Sadly, far more often talents that contribute to the economy — just one facet of societal progress — are rewarded more handsomely than, say, talents that contribute to culture, knowledge or the arts. Entertainment is monetizable, and celebrity is ubiquitously rewarded. Prowess in financial services is perhaps the most directly monetizable, and Wall Street remains in ascendency despite the 2008 crash having proved the resilient and predictable stock markets (and the human skills supervising them) as fallible as man and his oversight on sub-prime mortgages. Yet still, those who can do with their brains great things — that hours of rote learning, application and toil allow — somehow “deserve” to be rewarded (i.e. paid) more, or so the argument goes. Anyone can do menial physical tasks, but those who — sound of body all the same — have a bright mind should use it to better ends than physical labour.
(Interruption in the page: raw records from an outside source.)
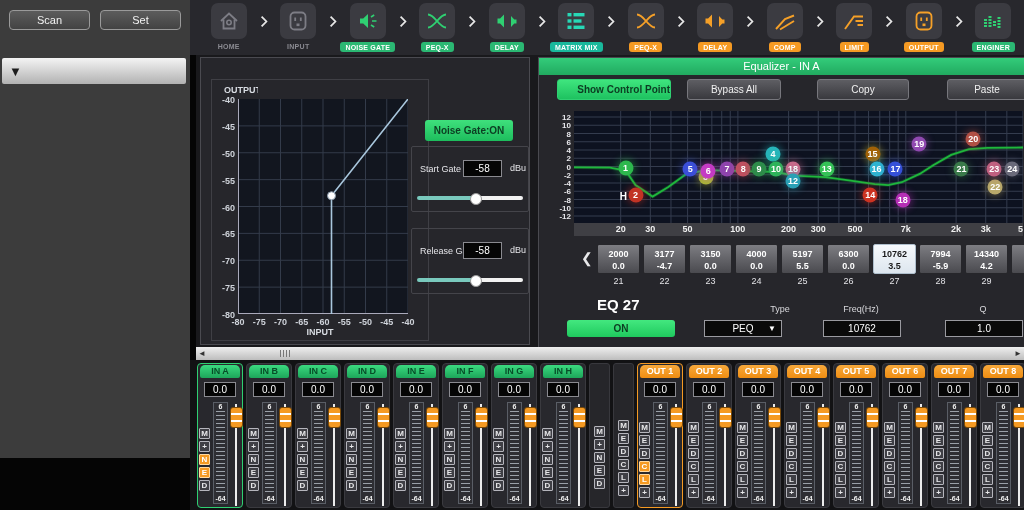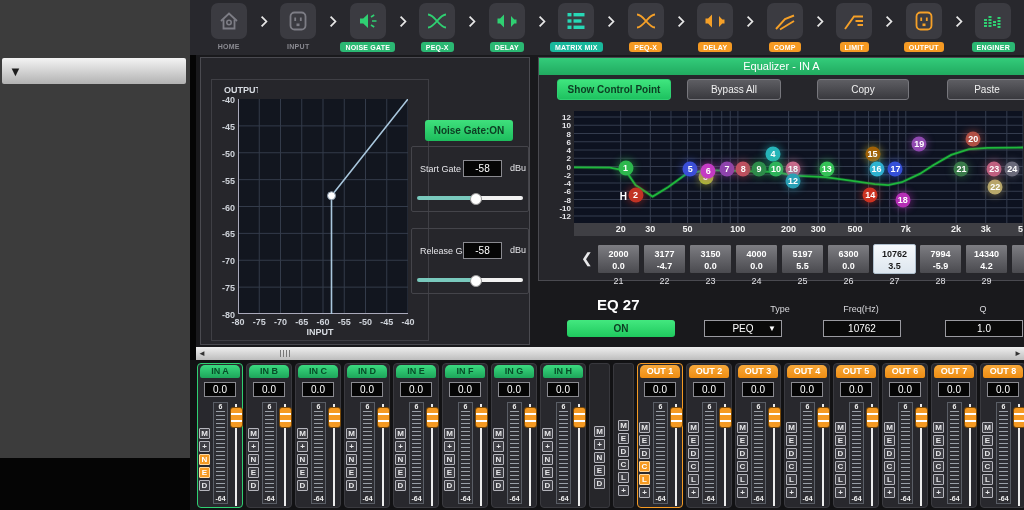"Scan" div.dl-buttons { html: none -> <div> <div>Scan</div> <div>Set</div> </div> }
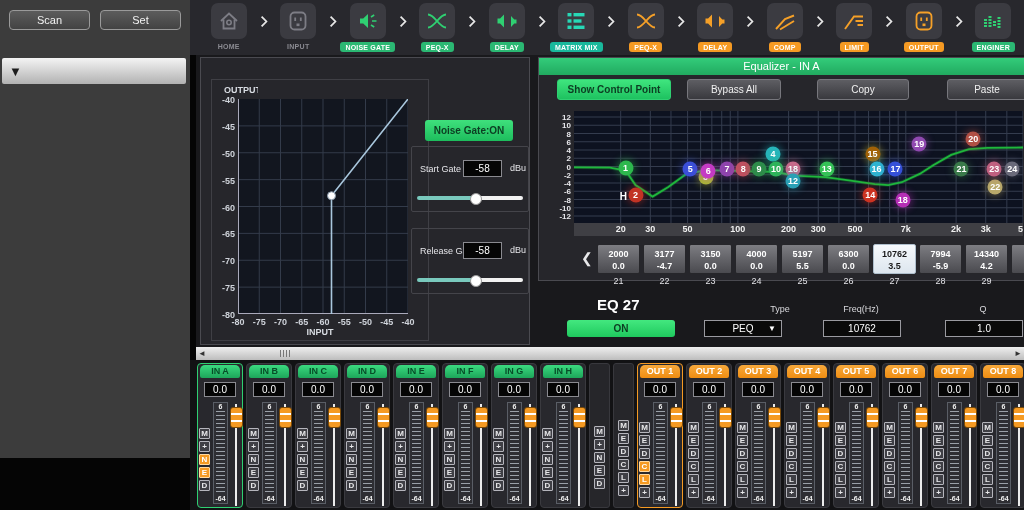"Equalizer - IN A" .eq-window { height: 224px -> 308px }
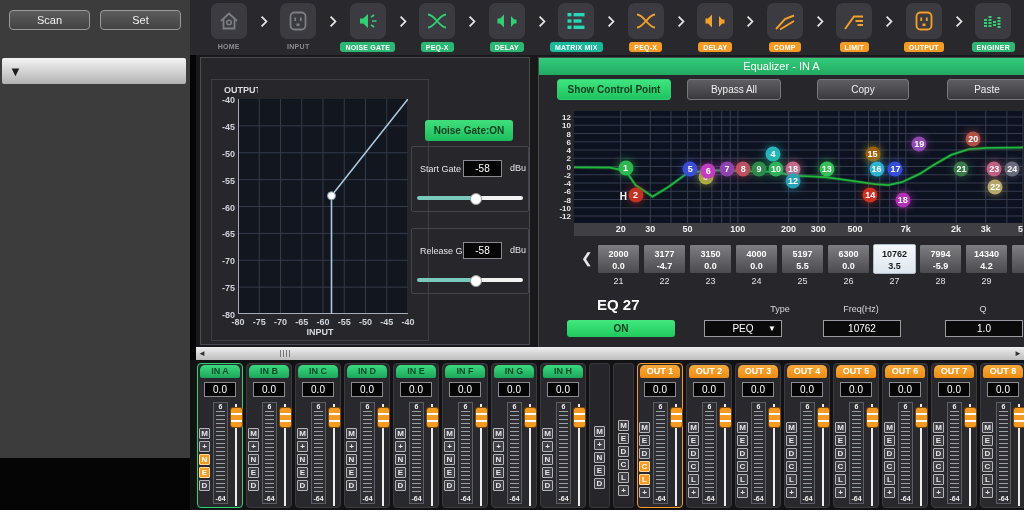"Show Control Point" .tb-green { text-align: none -> right }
I will argue, however, that this distinction between the cerebral and the corporeal is one without a difference. Let’s phrase the thesis in reverse. When it comes to athleticism, we say that those who are ungraceful are just born so. Lacking co-ordination in the limbs and being frightfully clumsy is not really your fault; what your body does or does not do happens almost unconsciously. “Sorry, I’m just so clumsy” comes the voice of the person who just fell down a step or two, dragging a friend along for the ride. But this voice comes with no admission of guilt, indeed the subtext is a self-excusing one. Mea innocentia. I blame my maladroit DNA and therein the genes for clumsiness!
Furthermore, comparing oneself to a professional athlete is an exercise in futility that does little damage to one’s self esteem. You were not born a “Usain Bolt in waiting” and so might as well save yourself the hours of drills and training. However, reading a mere page of Steven Pinker — in full, incisive, erudite flow — has a rather detrimental effect on my self-esteem. It leaves me wondering if there are enough hours in the day for me to learn the vast depth and breadth of subjects that Pinker probably learns by osmosis on contact with a textbook. I frame the latter part of the point in this way as, if we are to believe the tediously well-tested theory on the heritability of intelligence, it might as well be the case that Pinker can learn vast swathes of dense, technical prose on haptic contact with the page.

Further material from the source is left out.